SUNNYVALE, CA, Jul 24, 2007 (MARKET WIRE via COMTEX News Network) --

Leadis Technology, Inc. (NASDAQ: LDIS), an analog and mixed-signal semiconductor developer of color display drivers, LED drivers, and audio ICs for mobile consumer electronics devices, today announced results for the second quarter of 2007, ended June 30, 2007.

Q2 '07 Highlights

--  Leadis was awarded 2 new display driver program design wins, bringing
its year-to-date total to 7.

-- Leadis released 5 products into sampling, including one new LED
driver, two new audio components and two new display driver ICs.

-- Leadis continued to build on its diversification strategy, including
filing 10 patents related to its audio IC business and engaging actively
with audio customers following engineering sampling of its initial
products.


Financial Results

Second quarter revenue was $9.7 million, meeting the company's guidance, but declining 29% from the previous quarter due primarily to a ramp down of a large customer program. Second quarter gross margin was 11%, as compared to 10% in the prior quarter. Under generally accepted accounting principles (GAAP), second quarter net loss was $6.1 million or $0.21 per basic share, as compared with the $5.5 million, or $0.19 per basic share, net loss reported in the previous quarter and the $3.2 million, or $0.11 per basic share, net loss reported in the second quarter of 2006. The loss in the current quarter includes a full quarter of intangible assets amortization expense and retention bonus expense connected with the Mondowave, Inc. acquisition announced in March 2007.

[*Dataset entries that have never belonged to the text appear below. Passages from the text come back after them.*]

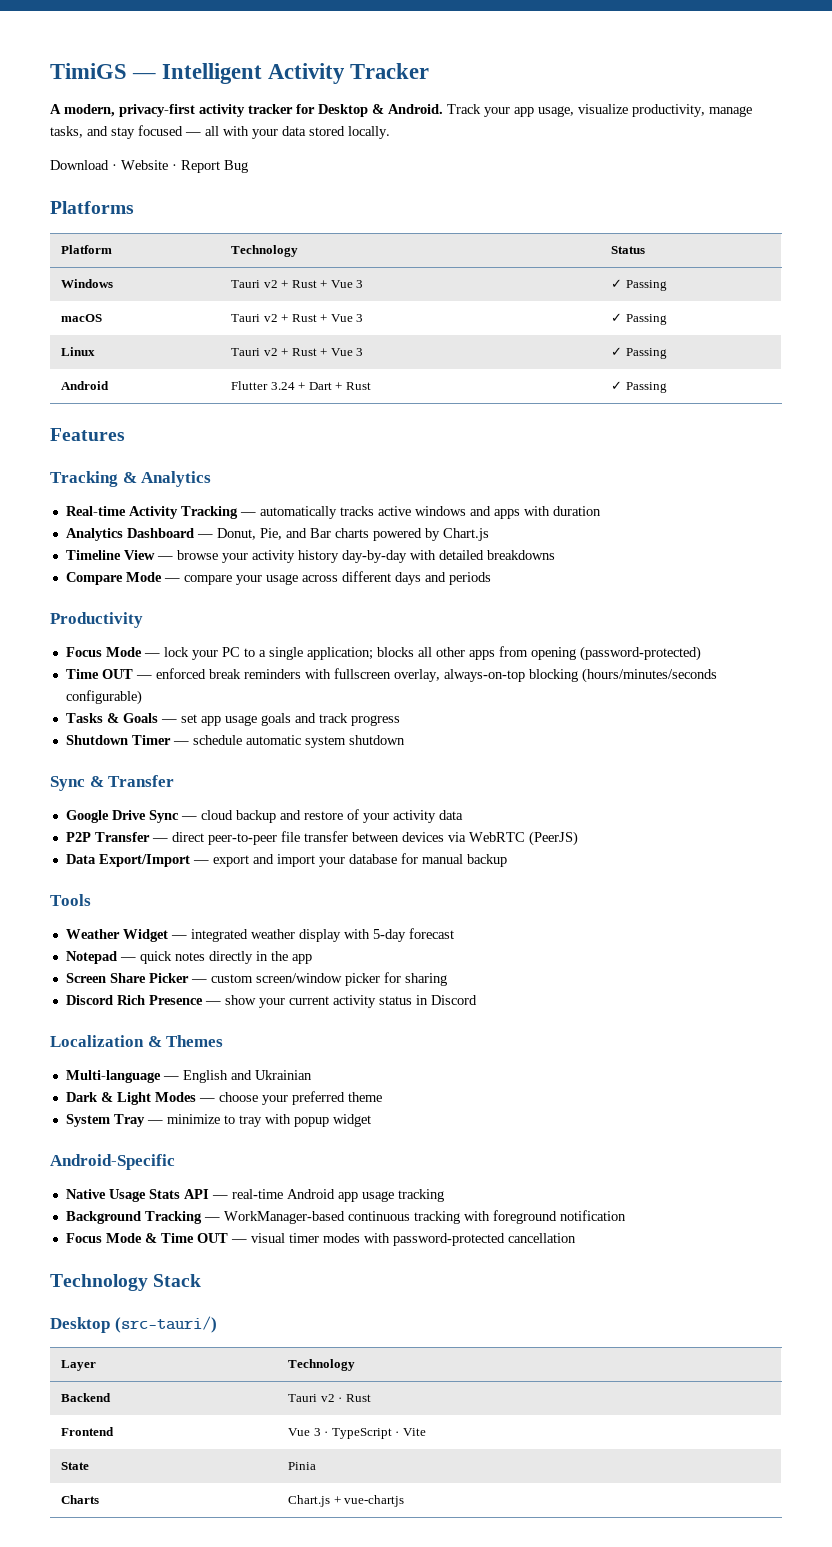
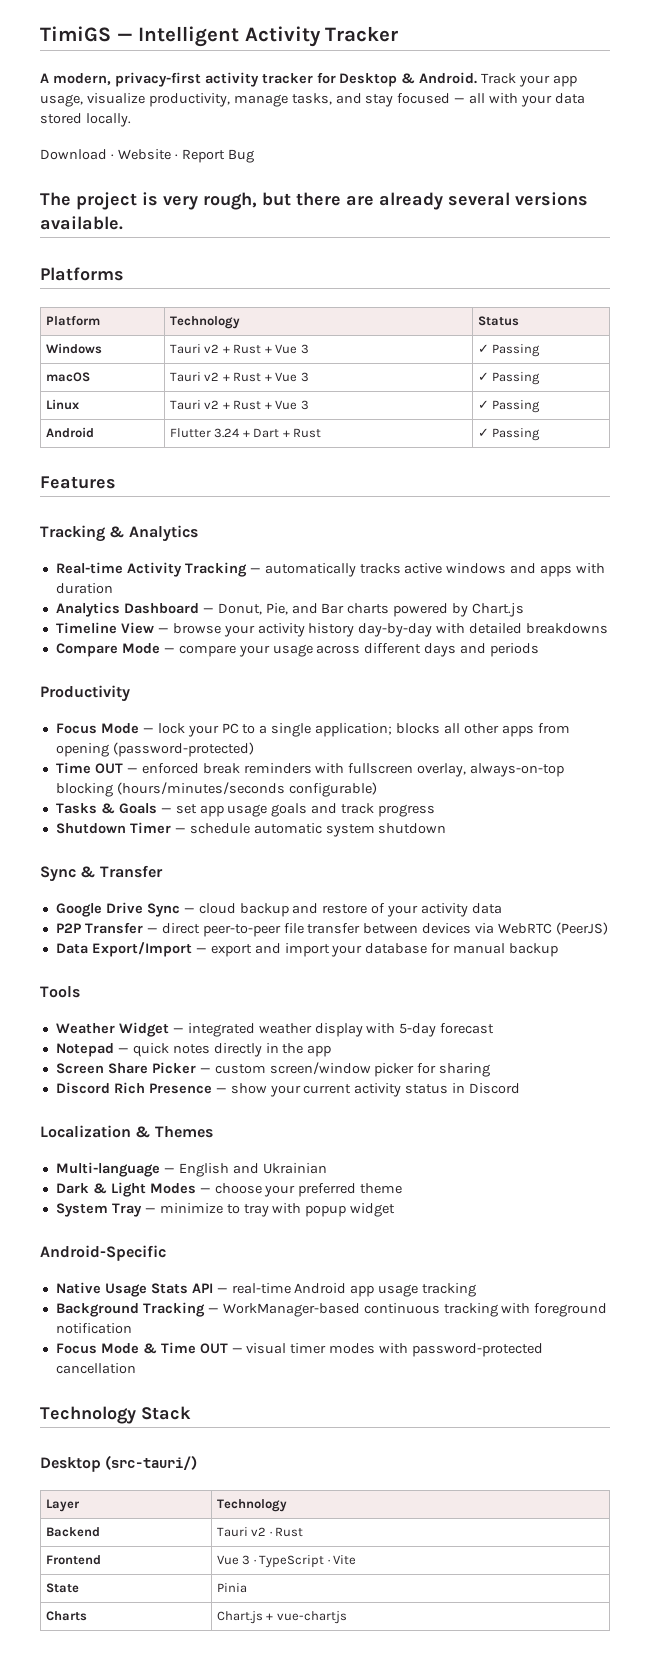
+ The project is very rough, but there are already several versions available.

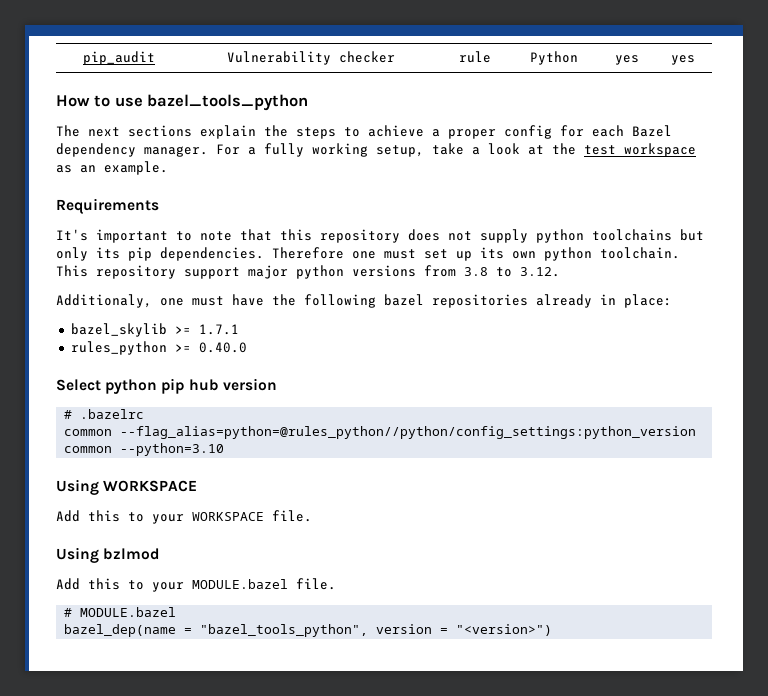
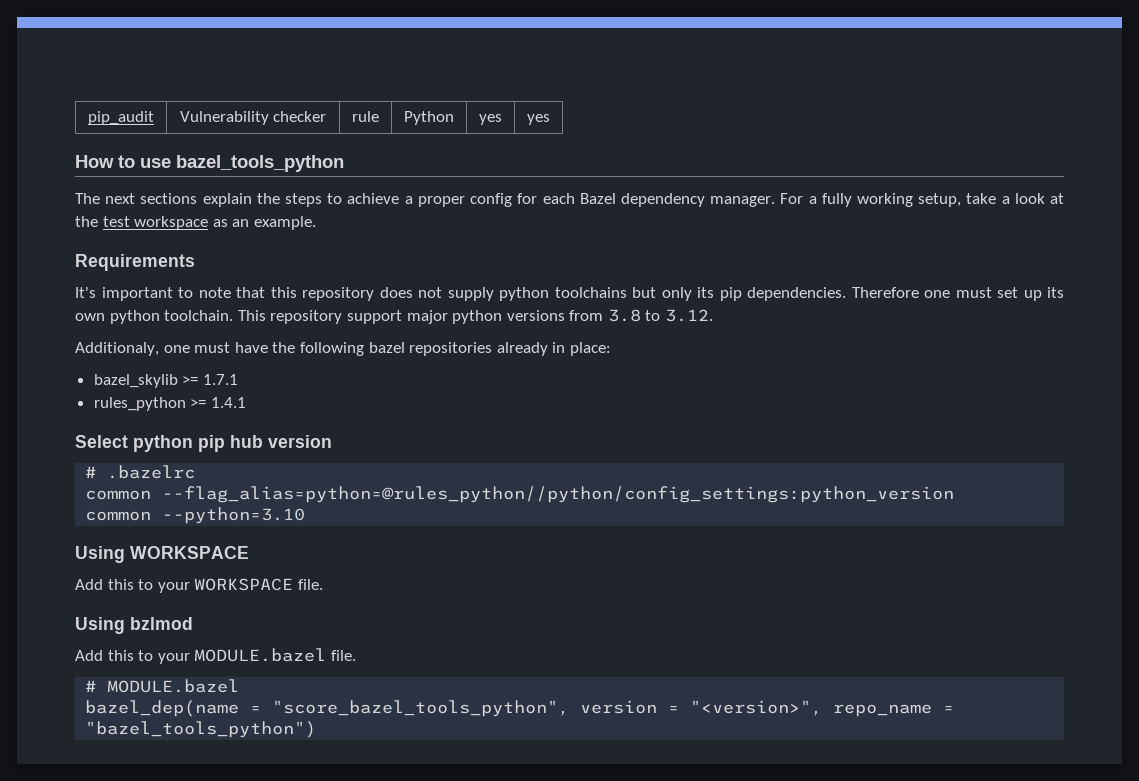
- rules_python >= 0.40.0
+ rules_python >= 1.4.1
- bazel_dep(name = "bazel_tools_python", version = "<version>")
+ bazel_dep(name = "score_bazel_tools_python", version = "<version>", repo_name = "bazel_tools_python")

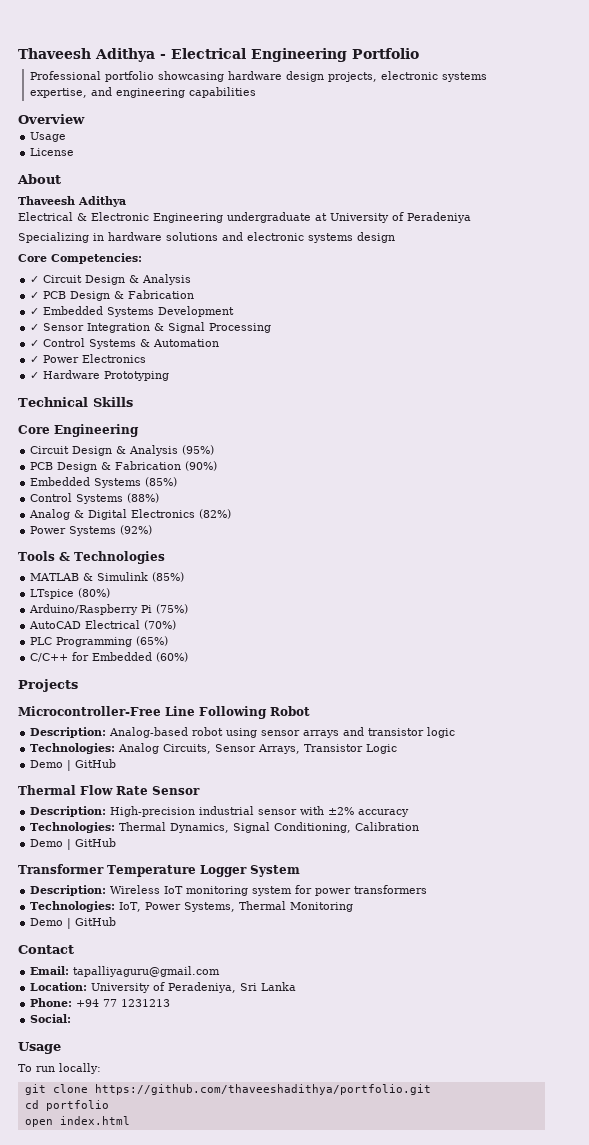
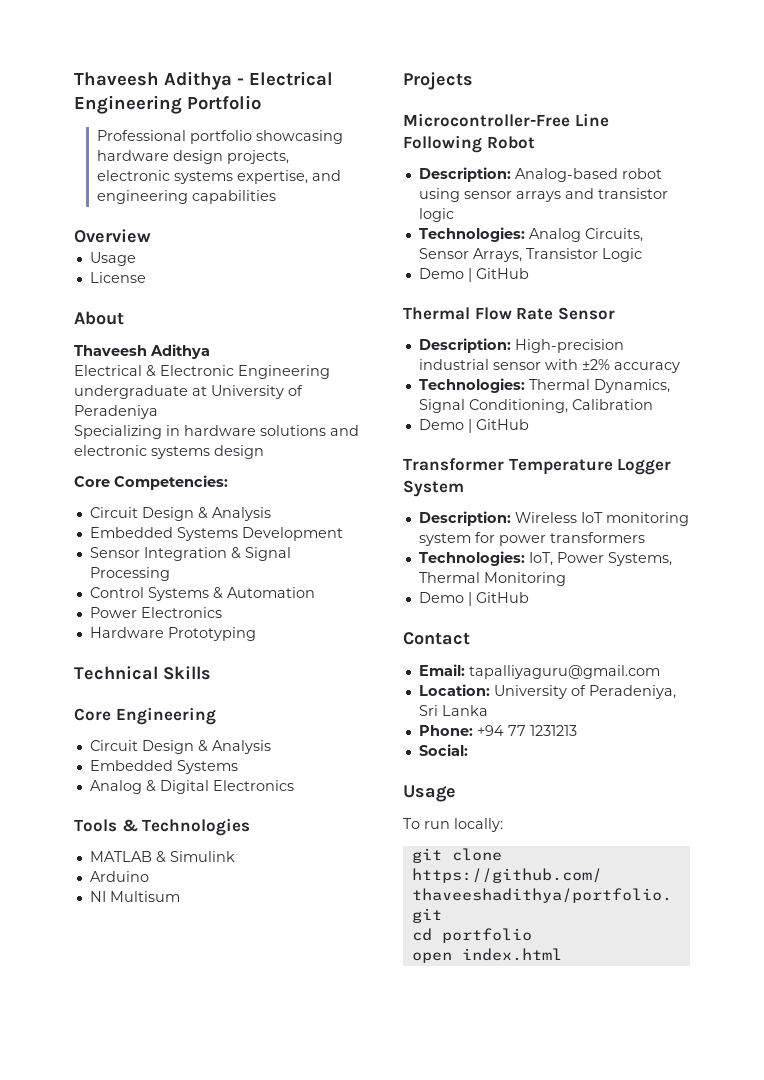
  Core Competencies:
- ✓ Circuit Design & Analysis
- ✓ PCB Design & Fabrication
- ✓ Embedded Systems Development
+ Circuit Design & Analysis
+ Embedded Systems Development
- ✓ Sensor Integration & Signal Processing
+ Sensor Integration & Signal Processing
- ✓ Control Systems & Automation
+ Control Systems & Automation
- ✓ Power Electronics
+ Power Electronics
- ✓ Hardware Prototyping
+ Hardware Prototyping
  Core Engineering
- Circuit Design & Analysis (95%)
- PCB Design & Fabrication (90%)
- Embedded Systems (85%)
- Control Systems (88%)
+ Circuit Design & Analysis
+ Embedded Systems
- Analog & Digital Electronics (82%)
- Power Systems (92%)
+ Analog & Digital Electronics
- MATLAB & Simulink (85%)
- LTspice (80%)
- Arduino/Raspberry Pi (75%)
- AutoCAD Electrical (70%)
- PLC Programming (65%)
- C/C++ for Embedded (60%)
+ MATLAB & Simulink
+ Arduino
+ NI Multisum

In addition to reporting GAAP results, the company reports non-GAAP results, which exclude share-based compensation expense per FAS 123(R) and acquisition-related expenses. Non-GAAP net loss for the second quarter of 2007 was $4.1 million, or $0.14 per basic share, as compared to a net loss of $3.2 million, or $0.11 per basic share, in the first quarter of 2007 and a net loss of $1.9 million, or $0.07 per basic share, in the second quarter of 2006. A reconciliation of GAAP measures to non-GAAP measures is included in the financial statements portion of this press release.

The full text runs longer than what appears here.